Der Bodensatz ist eine Möglichkeit der Banken, aus kurzfristig kündbaren Einlagen Mittel für langfristige Kredite zu kreieren. Da zwischen den kurzfristigen Einlagen und den langfristigen Krediten ein erheblicher Zinsunterschied besteht, ist das für die Banken ein lohnendes Geschäft.
Die Bodensatztheorie ist nicht neu, sie wurde schon Ende des 19. Jahrhunderts von Wagner formuliert. Sie beruht auf der Erkenntnis, dass Bankkunden ihre Einlagen nicht komplett zum frühestmöglichen Termin abrufen. In der heutigen Zeit sieht man das an den Gehaltskonten. In der Regel werden sie nicht sofort nach dem Gehaltstermin geräumt. Es bleibt ein Restbestand, für Verpflichtungen, die erst im Laufe des Monats fällig werden, als Sicherheit für unvorhergesehene Belastungen – die Gründe dafür sind mannigfaltig. Auch Spareinlagen verbleiben größtenteils über den gesetzlichen Kündigungstermin hinaus auf dem Konto. All diese Einlagen – kündigungsreif aber nicht gekündigt – bilden den Bodensatz.

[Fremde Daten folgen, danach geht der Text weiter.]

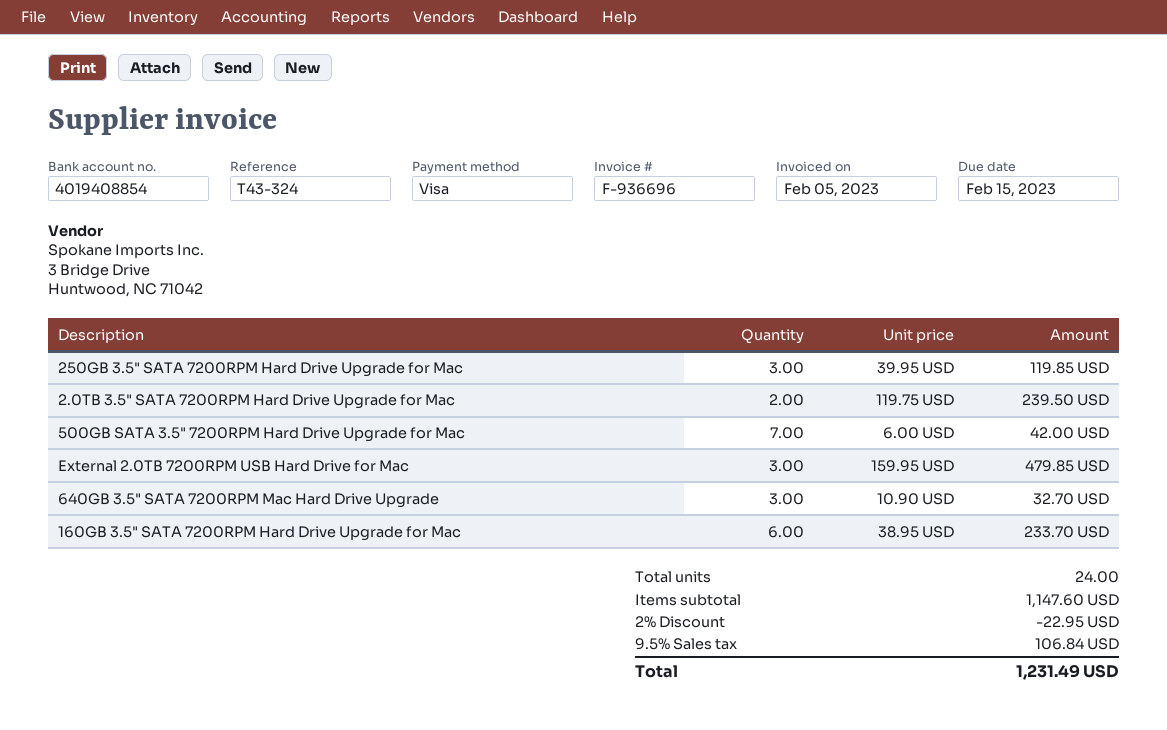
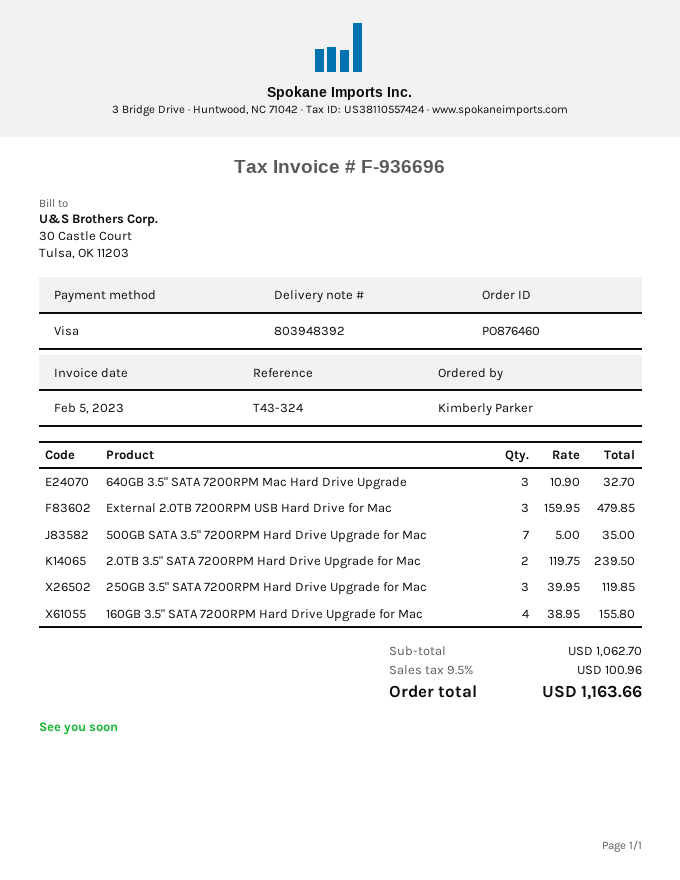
500GB SATA 3.5" 7200RPM Hard Drive Upgrade for Mac: 7 x 6.00 = 42.00 -> 7 x 5.00 = 35.00
160GB 3.5" SATA 7200RPM Hard Drive Upgrade for Mac: 6 x 38.95 = 233.70 -> 4 x 38.95 = 155.80
subtotal: 1147.60 -> 1062.70
discount: 2% = 22.95 -> none
tax: 9.5% = 106.84 -> 9.5% = 100.96
total: 1231.49 -> 1163.66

Was nach der Goldenen Bankenregel nicht sein soll, wird durch diesen Bodensatz möglich gemacht: Eine Fristentransformation. Allerdings steckt in dieser Fristentransformation auch ein erhebliches spekulatives Element. Das Volumen des Bodensatzes ist ja nicht mit Sicherheit vorhersagbar. Zwar kann das Gesetz der großen Zahl eine Prognose über den Umfang des Bodensatzes erlauben, aber über dem zukünftigen menschlichen Verhalten liegt prizipiell der Schleier des Unbekannten. Wenn sich die Bankkunden also entschließen sollte, ihre Konten zu räumen – etwa um Hamsterkäufe zu tätigen – dann kann eine Bank in ernsthafte Liquiditätsschwierigkeiten kommen.